EXERCISE:
Range to copy from the entries below: the line containing "html: <span>鲁UK8120</span> ->" through the line containing "flex-direction: none ->", inclusive. Retype only those lines, exactly, without any images.

DATASET RECORDS:
+===+

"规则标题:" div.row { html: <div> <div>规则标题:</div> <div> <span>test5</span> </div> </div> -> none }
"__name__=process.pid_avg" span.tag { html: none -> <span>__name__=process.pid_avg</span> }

+===+

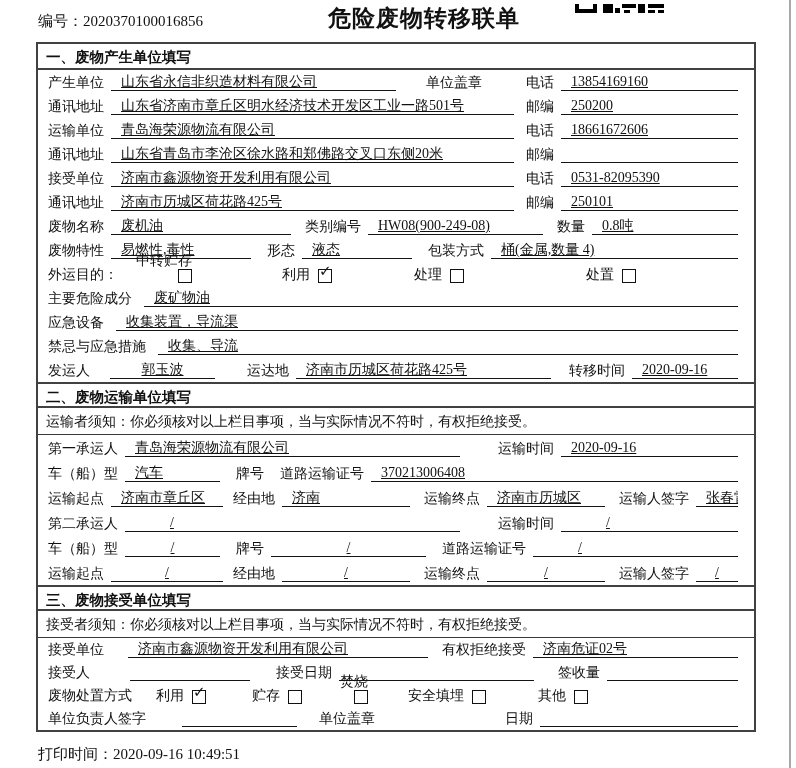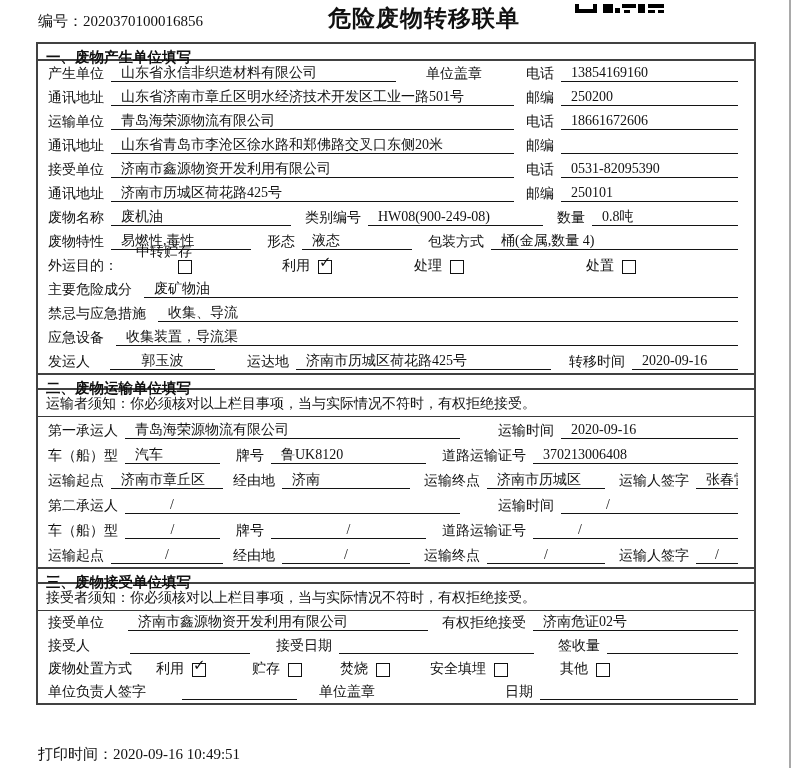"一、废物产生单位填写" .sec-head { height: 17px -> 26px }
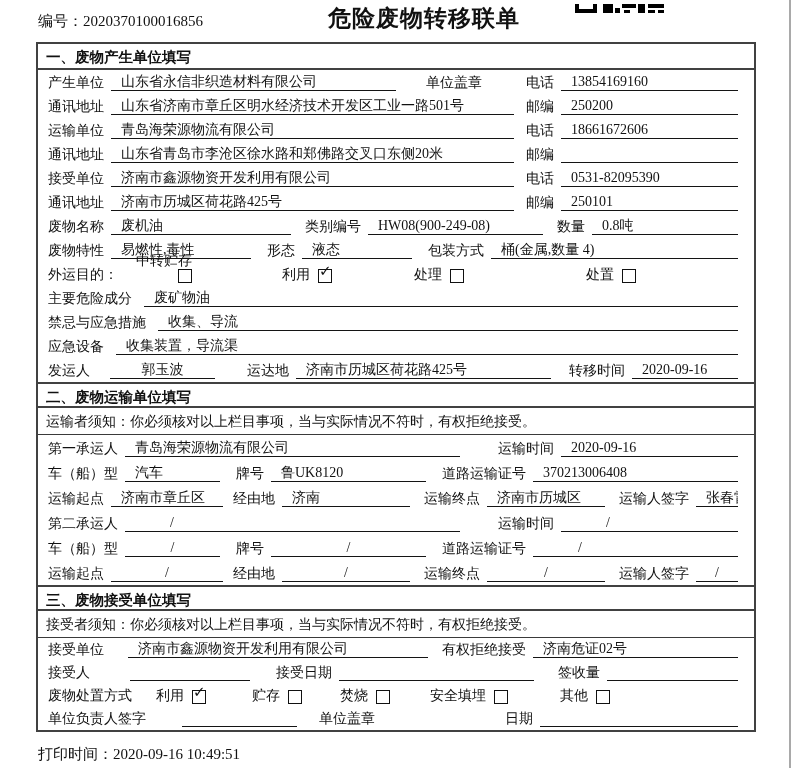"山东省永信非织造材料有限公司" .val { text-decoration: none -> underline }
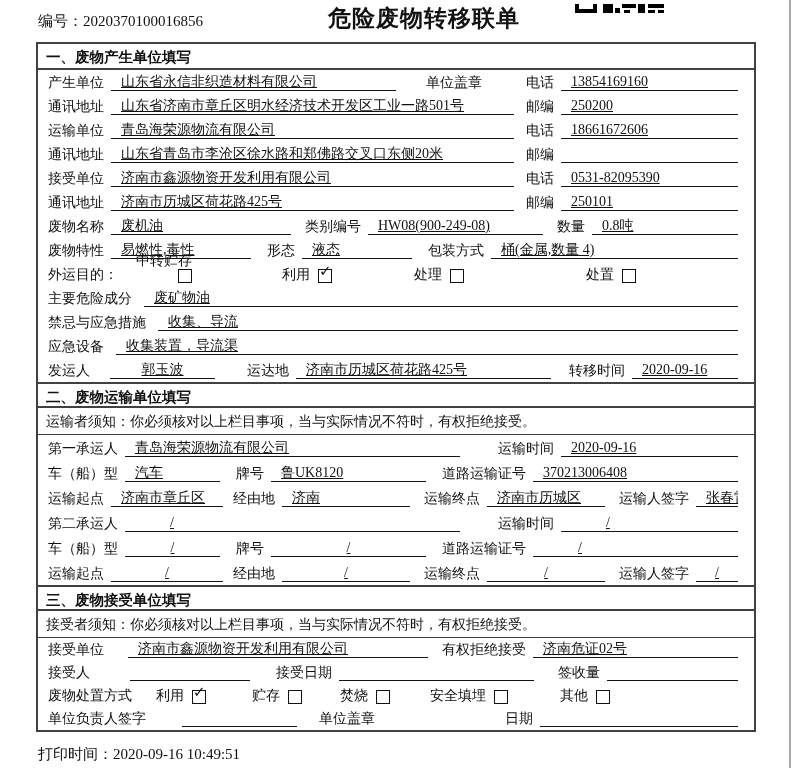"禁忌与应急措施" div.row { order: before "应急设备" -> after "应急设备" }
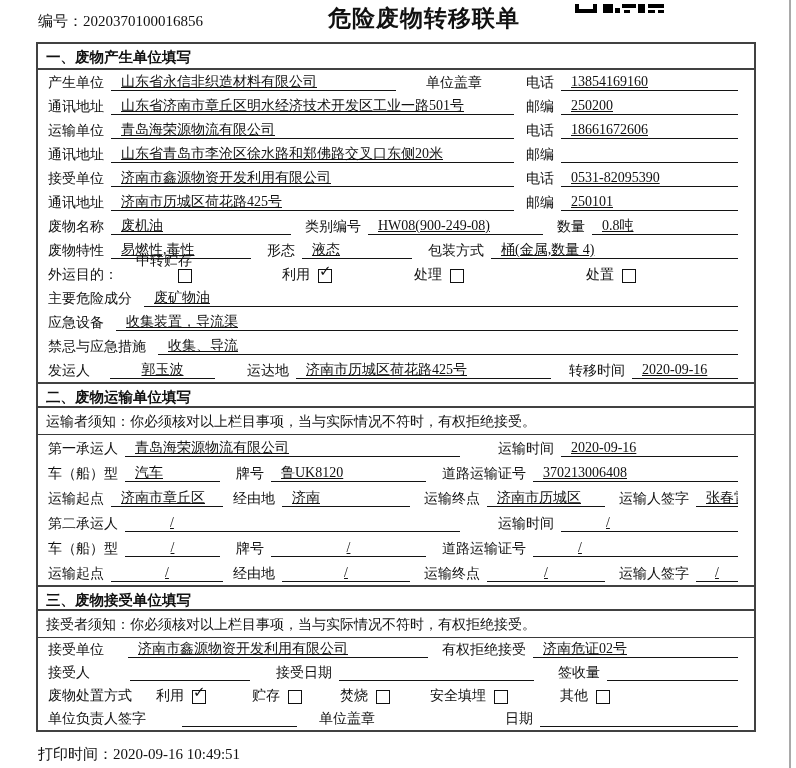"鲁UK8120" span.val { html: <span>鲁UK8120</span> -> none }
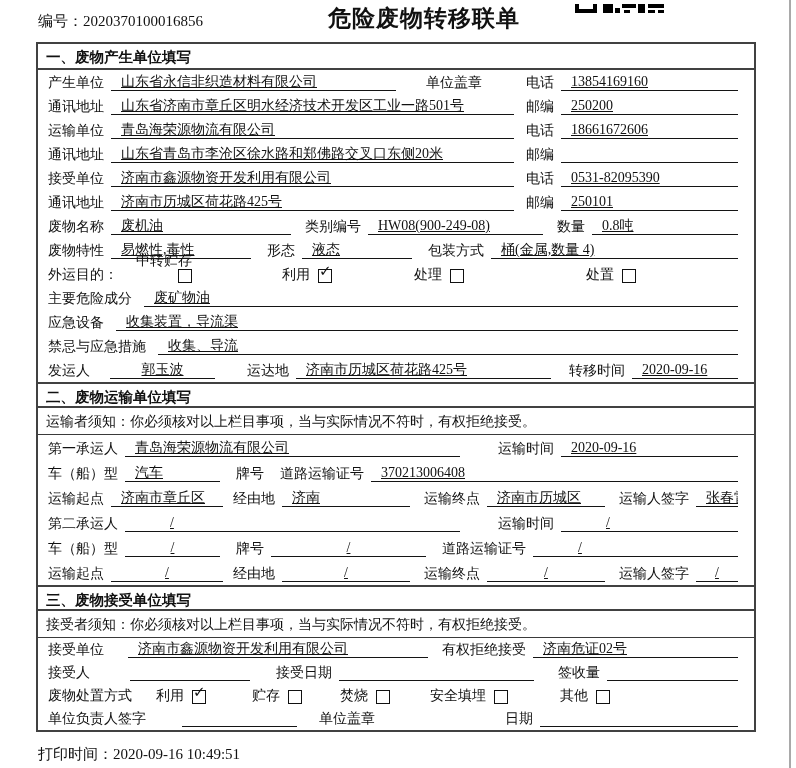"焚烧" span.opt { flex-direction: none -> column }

+===+

SOLUTION TO THE EXERCISE:
"鲁UK8120" span.val { html: <span>鲁UK8120</span> -> none }
"焚烧" span.opt { flex-direction: none -> column }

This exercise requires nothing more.